**Problem requirements**
Go through the data and retrieve each line that includes the string "class".

——————————

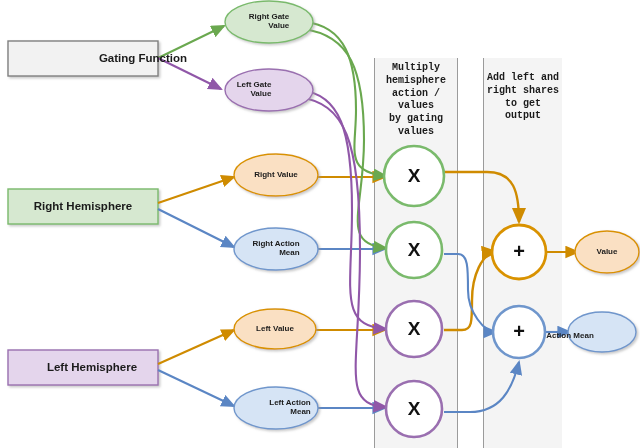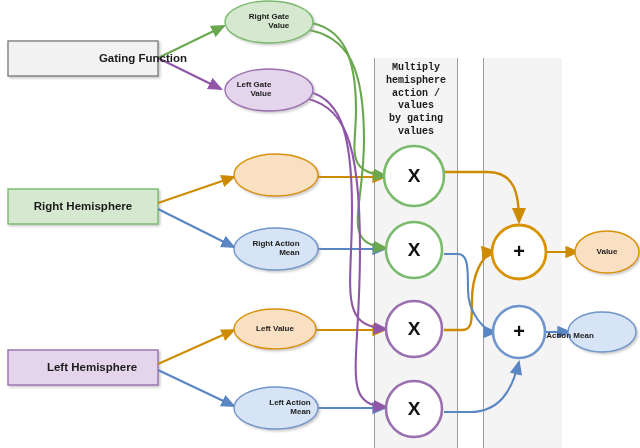--- a/index.html
+++ b/index.html
@@ -120,6 +120,9 @@
 action / values
 by gating
 values</div>
+  <div class="nodetext bandlabel" style="left:485px;top:72px;width:76px;height:52px;white-space:pre-line;align-items:flex-start;">Add left and
+right shares
+to get output</div>
 
   <div class="nodetext opglyph" style="left:384px;top:146px;width:60px;height:60px;">X</div>
   <div class="nodetext opglyph" style="left:386px;top:222px;width:56px;height:56px;">X</div>

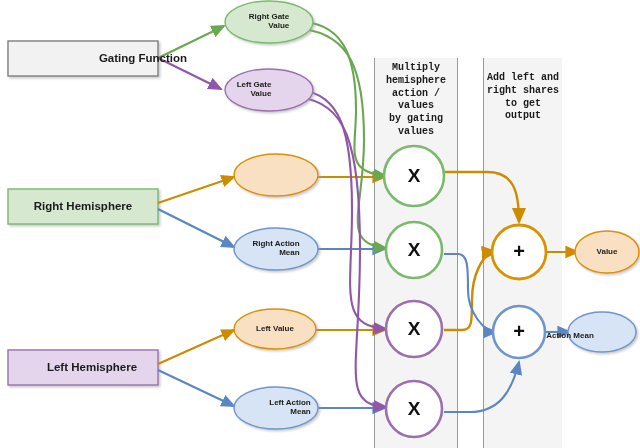--- a/index.html
+++ b/index.html
@@ -107,6 +107,7 @@
 Value</div>
   <div class="nodetext ellipselabel" style="left:210px;top:69px;width:88px;height:42px;white-space:pre-line;">Left Gate
 Value</div>
+  <div class="nodetext ellipselabel" style="left:234px;top:154px;width:84px;height:42px;white-space:pre-line;">Right Value</div>
   <div class="nodetext ellipselabel" style="left:234px;top:228px;width:84px;height:42px;white-space:pre-line;">Right Action
 Mean</div>
   <div class="nodetext ellipselabel" style="left:234px;top:309px;width:82px;height:40px;white-space:pre-line;">Left Value</div>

——————————

**The completed task**
+  <div class="nodetext bandlabel" style="left:485px;top:72px;width:76px;height:52px;white-space:pre-line;align-items:flex-start;">Add left and
   <div class="nodetext opglyph" style="left:384px;top:146px;width:60px;height:60px;">X</div>
   <div class="nodetext opglyph" style="left:386px;top:222px;width:56px;height:56px;">X</div>
   <div class="nodetext ellipselabel" style="left:210px;top:69px;width:88px;height:42px;white-space:pre-line;">Left Gate
+  <div class="nodetext ellipselabel" style="left:234px;top:154px;width:84px;height:42px;white-space:pre-line;">Right Value</div>
   <div class="nodetext ellipselabel" style="left:234px;top:228px;width:84px;height:42px;white-space:pre-line;">Right Action
   <div class="nodetext ellipselabel" style="left:234px;top:309px;width:82px;height:40px;white-space:pre-line;">Left Value</div>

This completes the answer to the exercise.